Communication field guide: what happened to marcomm?
So far, all of what we’ve talked about under marketing communication can be used to sell a product in a promotional way. The promotional approach is one approach to marketing communication and it was the most commonly-used one for a long time. However, when brands started to use social media platforms, they realised that they now existed in the same space as their audience’s social lives. Audiences didn’t want marketing messages intruding on their newsfeeds where they were living their everyday lives.
A new approach to marketing was therefore developed: content marketing. Content marketing takes a non-promotional approach. Instead of talking a lot about the brand/product, it aims to provide something else of value: e.g. information, entertainment, inspiration, humour, education. A lot of brands were doing this already previously. But with the rise of content marketing, it became more important. People called it a softer sell. It was about building relationships by advising audiences about issues, rather than selling a product or service. A hotel, for example, didn’t just have promotional material about its rooms and restaurants. It also included content marketing efforts: e.g. a destination guide, a blog about the best independent fashion designers in the area, Instagram posts which talked about the culture and history of the city.

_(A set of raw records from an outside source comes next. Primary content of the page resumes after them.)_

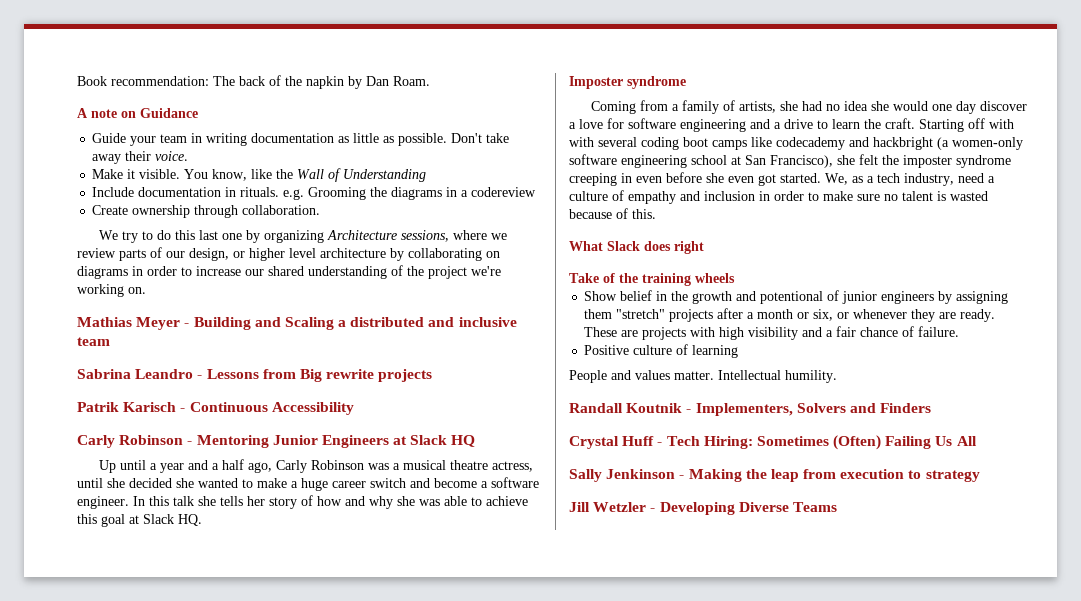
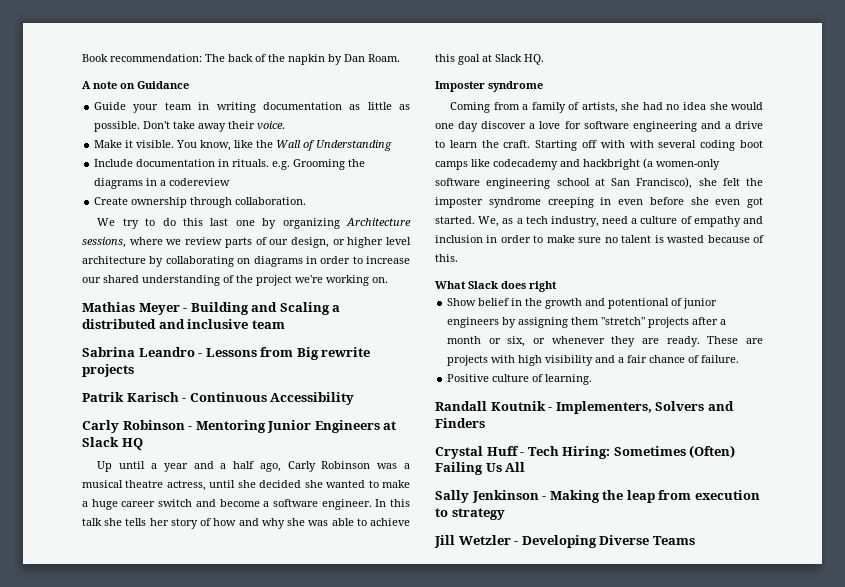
[569,273,735,286] // Take of the training wheels -> (557, 286) none
[692,345,739,358] [569,370,837,383] learning // People and values matter. Intellectual humility. -> [545,374,593,385] learning.

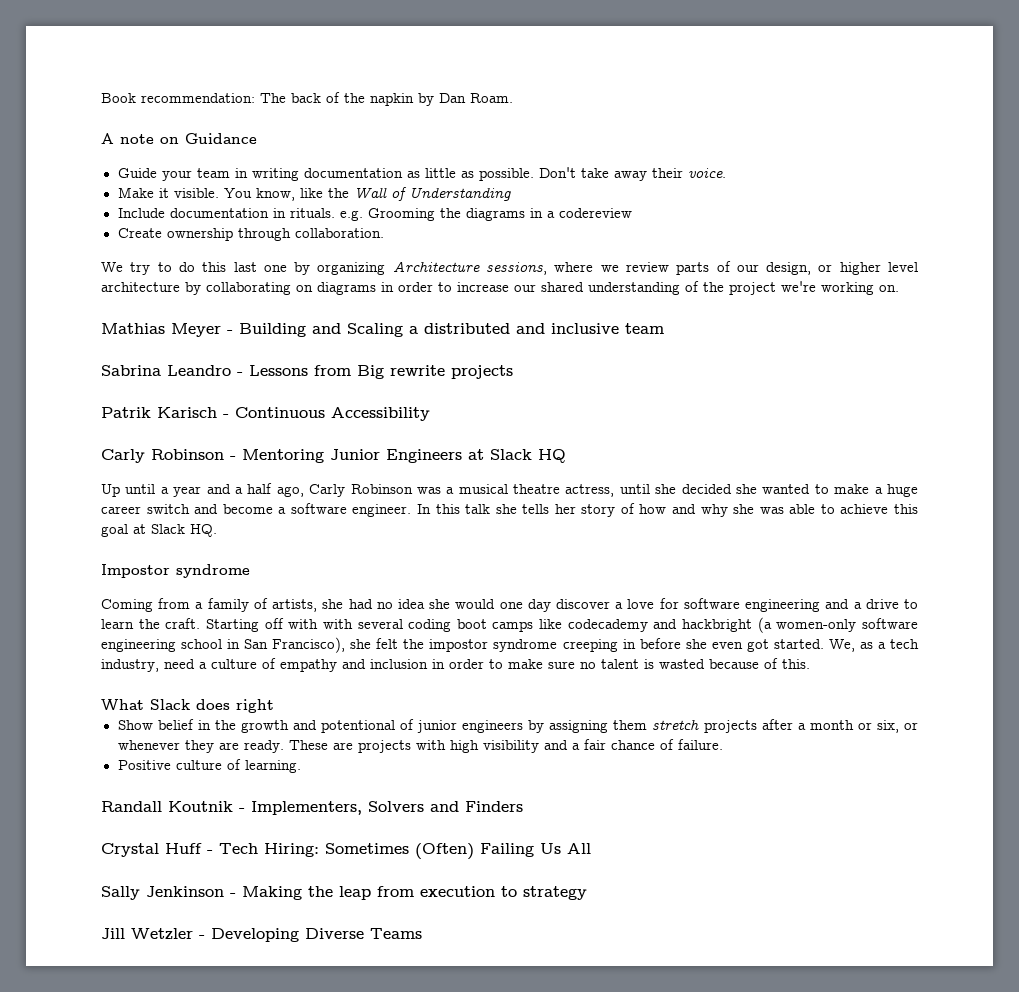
[435,81,485,92] Imposter -> [101,564,170,578] Impostor
[594,178,605,186] at -> [227,639,241,649] in
[435,197,483,208] imposter -> [429,639,489,652] impostor
[618,199,643,205] even -> (636, 644) none
[601,317,646,325] "stretch" -> [652,719,700,730] stretch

Content marketing represented a few main shifts. It moved the emphasis from seeing everyone as a potential customer, to seeing audiences as consumers of content. It also changed the idea of the transaction: transactions were no longer only monetary, i.e. you give up cash for a product/service. Transactions also exist in terms of the time, attention, and data we give brands: we expect value from the content itself, even though we haven’t bought an actual thing.

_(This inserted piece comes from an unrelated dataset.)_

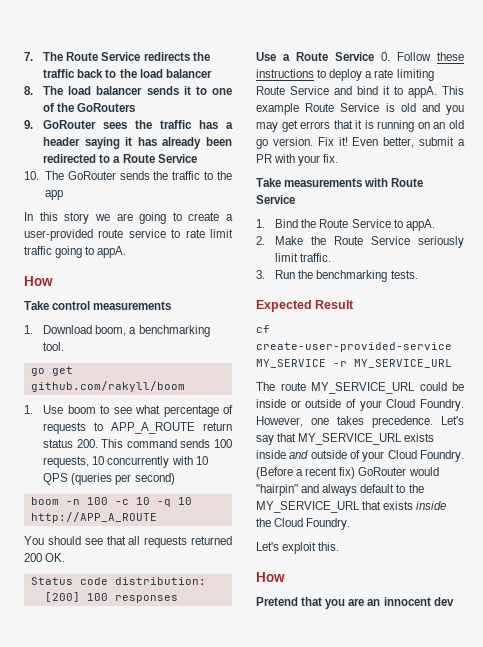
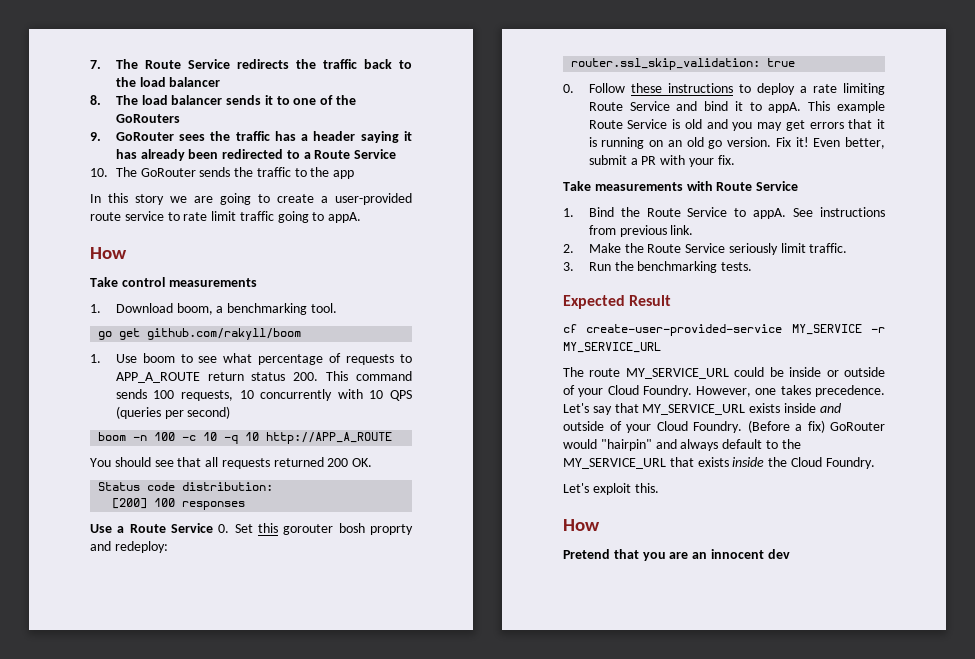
(390, 56) none -> [234,523,414,535] [90,541,168,553] [571,58,796,70] [563,84,574,93] Set this gorouter bosh proprty and redeploy: // router.ssl_skip_validation: true // 0.
(435, 225) none -> [793,207,885,217] [588,225,694,237] See instructions from previous link.
[305,467,338,476] recent -> (802, 427) none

One aspect of content marketing is the idea of telling stories: stories about the brand, stories about people, customers, etc. Storytelling does what content marketing is meant to do — provide value beyond promotion. But not all content marketing is storytelling. Storytelling is a specific approach to content marketing that creates a narrative of some sort to draw an audience into a story. The story may centre around the product, or around customers, or a case study. But storytelling represents another major shift from the promotional approach: it builds a narrative, highlights challenges, and is valuable in itself.